Looks like a great day. I still haven't dared invest in a Lucky Craft yet for that exact reason. I know I've lost hundreds of dollars of lures in that river over the years but it's always nice to stumble across something like that.


----------



## Emerald2008 (Jun 2, 2008)

I only kind of fishing I like is to cast bait into a lake. I hate ice fishing because your confined to this little hole and it is a pain in the butt!!


----------



## Nor-tah (Dec 16, 2007)

We'll get some fish on that lucky on Southern Utah here in a bit!!


----------



## FishMogul (Sep 8, 2007)

awesome report thanks for the info, nice looking Brown btw.. like you said always use caution this time of year if you venture into the water.. doesn't take much to knock you on your butt or snap an ankle (seen that happen nasty)


----------



## Lakecitypirate (Mar 4, 2008)

Emerald2008 said:


> I only kind of fishing I like is to cast bait into a lake. I hate ice fishing because your confined to this little hole and it is a pain in the butt!!


WTH, where did Rain Man come from?

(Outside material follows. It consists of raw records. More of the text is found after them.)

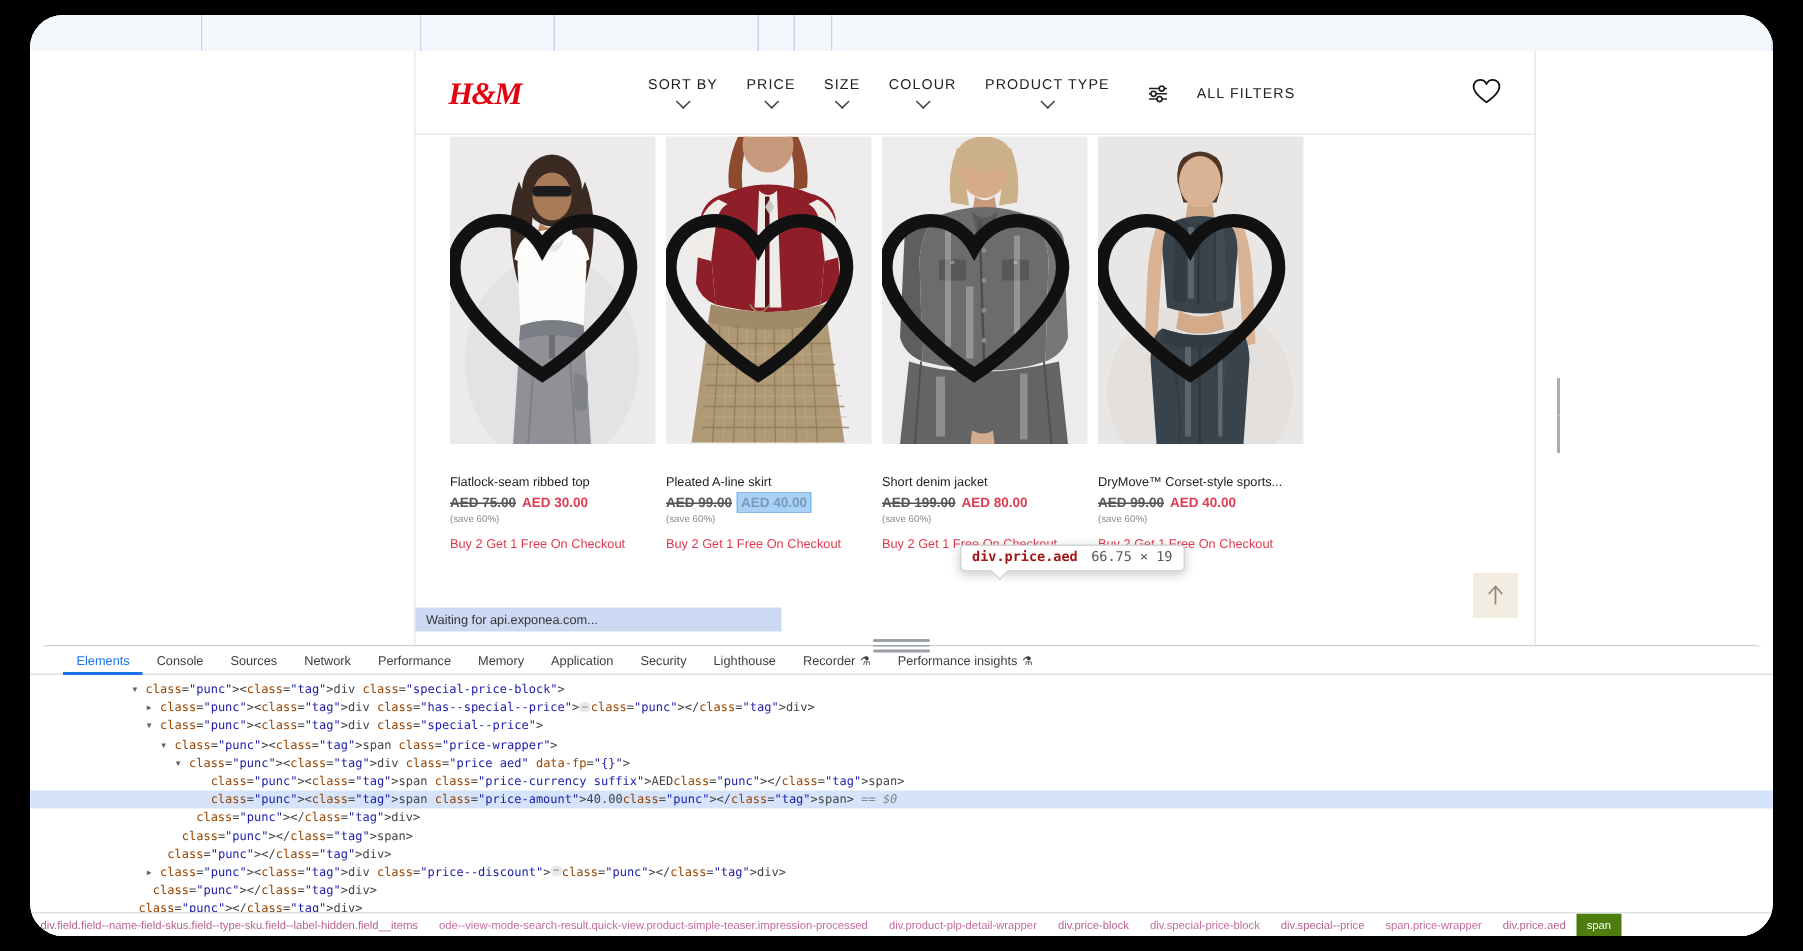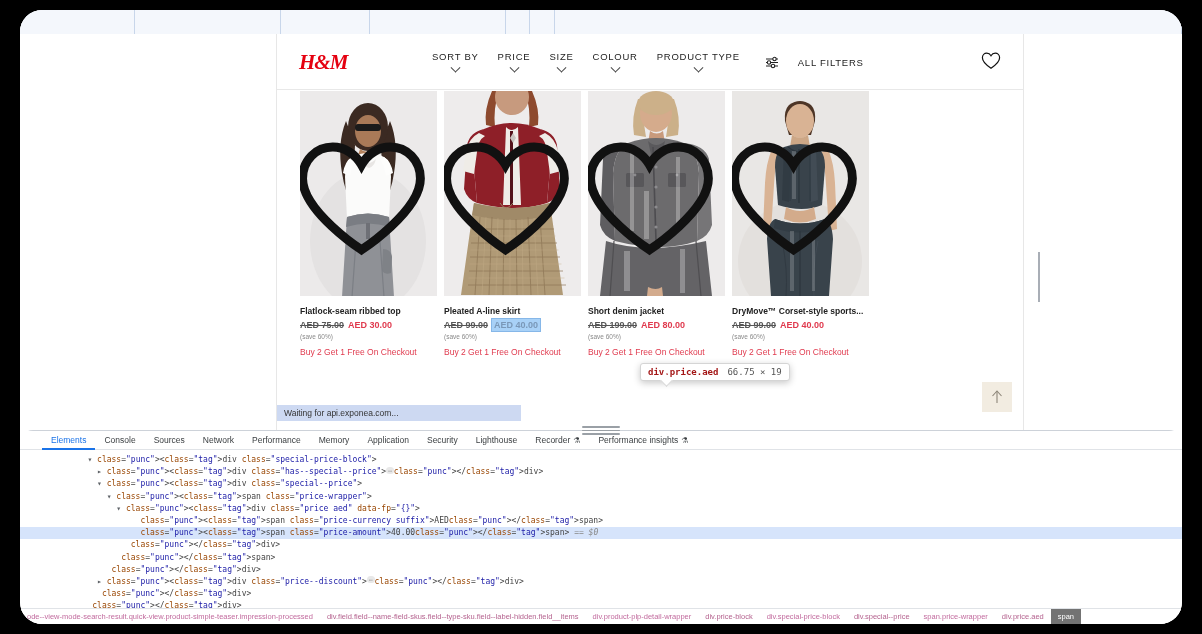--- a/index.html
+++ b/index.html
@@ -116,13 +116,12 @@
     cursor: pointer; z-index: 4;
   }
   .product-name {
-    margin-top: 10px;
+    margin-top: 20px;
     font-size: 8.5px;
     color: #222;
     line-height: 1.25;
     white-space: nowrap; overflow: hidden;
     cursor: pointer;
-    font-weight: bold;
   }
   .price-row { margin-top: 3px; font-size: 9px; }
   .price-old {

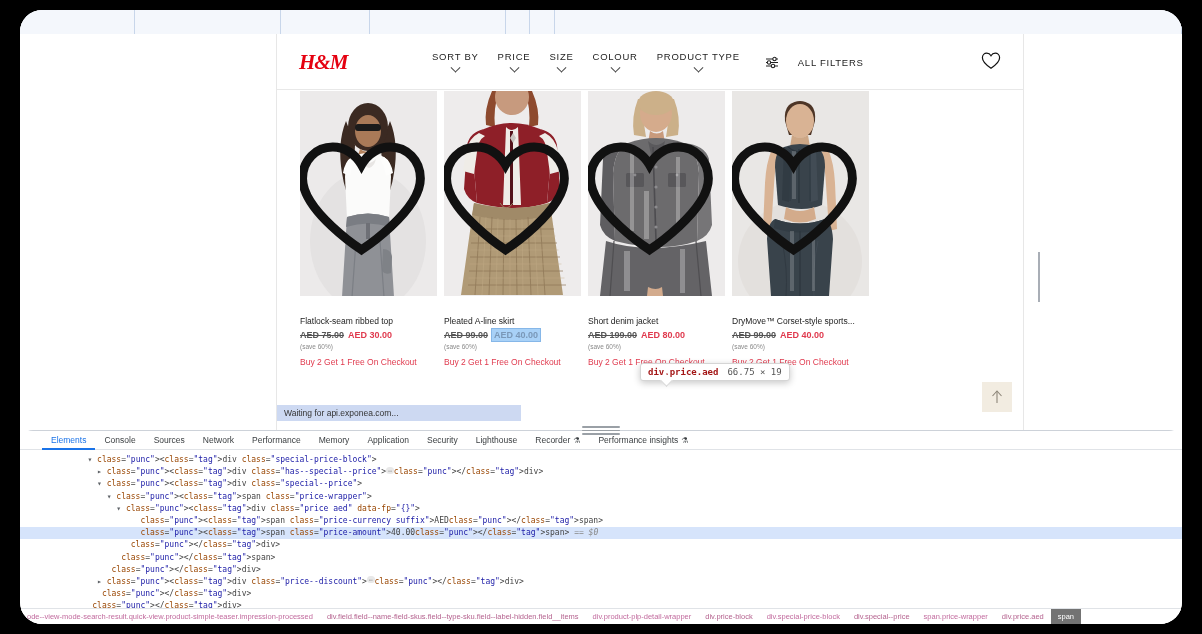--- a/index.html
+++ b/index.html
@@ -600,8 +600,8 @@
       </div>
 
     <div id="dt-breadcrumb">
+        <span class="crumb alt">div.field.field--name-field-skus.field--type-sku.field--label-hidden.field__items</span>
         <span class="crumb">ode--view-mode-search-result.quick-view.product-simple-teaser.impression-processed</span>
-        <span class="crumb alt">div.field.field--name-field-skus.field--type-sku.field--label-hidden.field__items</span>
         <span class="crumb">div.product-plp-detail-wrapper</span>
         <span class="crumb alt">div.price-block</span>
         <span class="crumb">div.special-price-block</span>

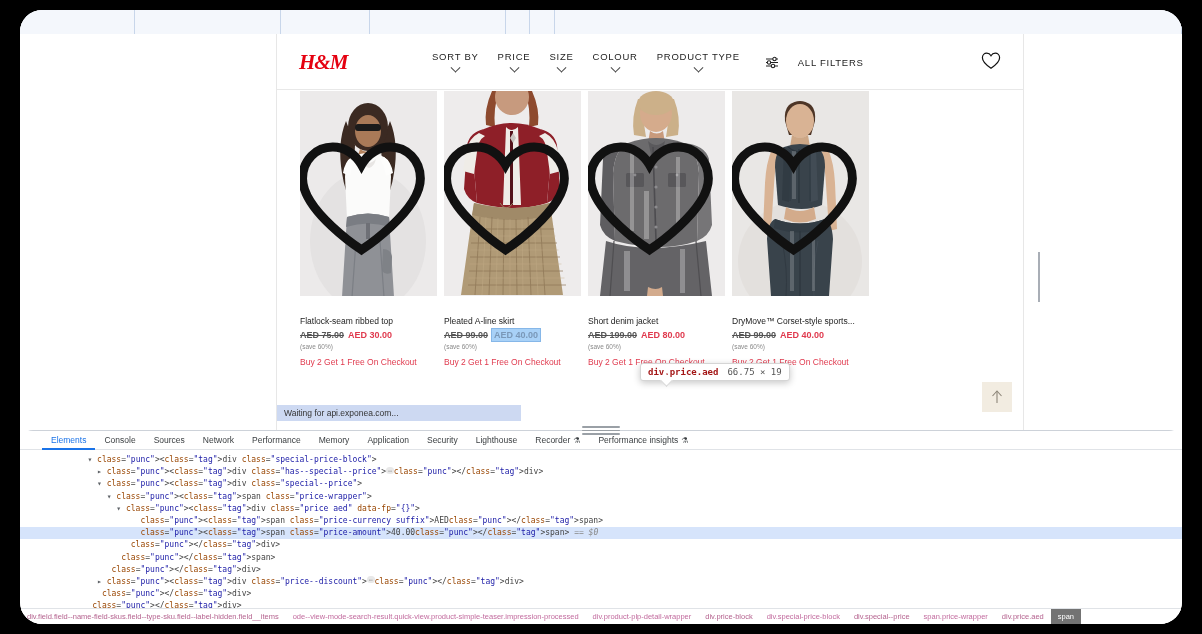--- a/index.html
+++ b/index.html
@@ -277,7 +277,7 @@
     display: inline-block;
   }
   .crumb.alt { color: #b5638f; }
-  .crumb.active { background: #737373; color: #fff; }
+  .crumb.active { background: #4d7c0f; color: #fff; }
 </style>
 </head>
 <body>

You also hate wearing your helmet because it makes it harder to lick the windows on the short bus!!


----------



## drJake (Oct 11, 2008)

Lakecitypirate said:


> WTH, where did Rain Man come from? You also hate wearing your helmet because it makes it harder to lick the windows on the short bus!!


Call me a lurker or what you will, but that's why I don't like making posts.


----------



## Lakecitypirate (Mar 4, 2008)




----------



## sportsman (Apr 17, 2009)

Funny stuff right there!!!


----------



## Nueces (Jul 22, 2008)

Nice report, sounds like you were in some great action.


----------



## orvis1 (Sep 7, 2007)

Lakecitypirate said:


> Emerald2008 said:
> 
> 
> > I only kind of fishing I like is to cast bait into a lake. I hate ice fishing because your confined to this little hole and it is a pain in the butt!!
> ...


Thanks LCP I just spit drink all over my computer screen :mrgreen:


----------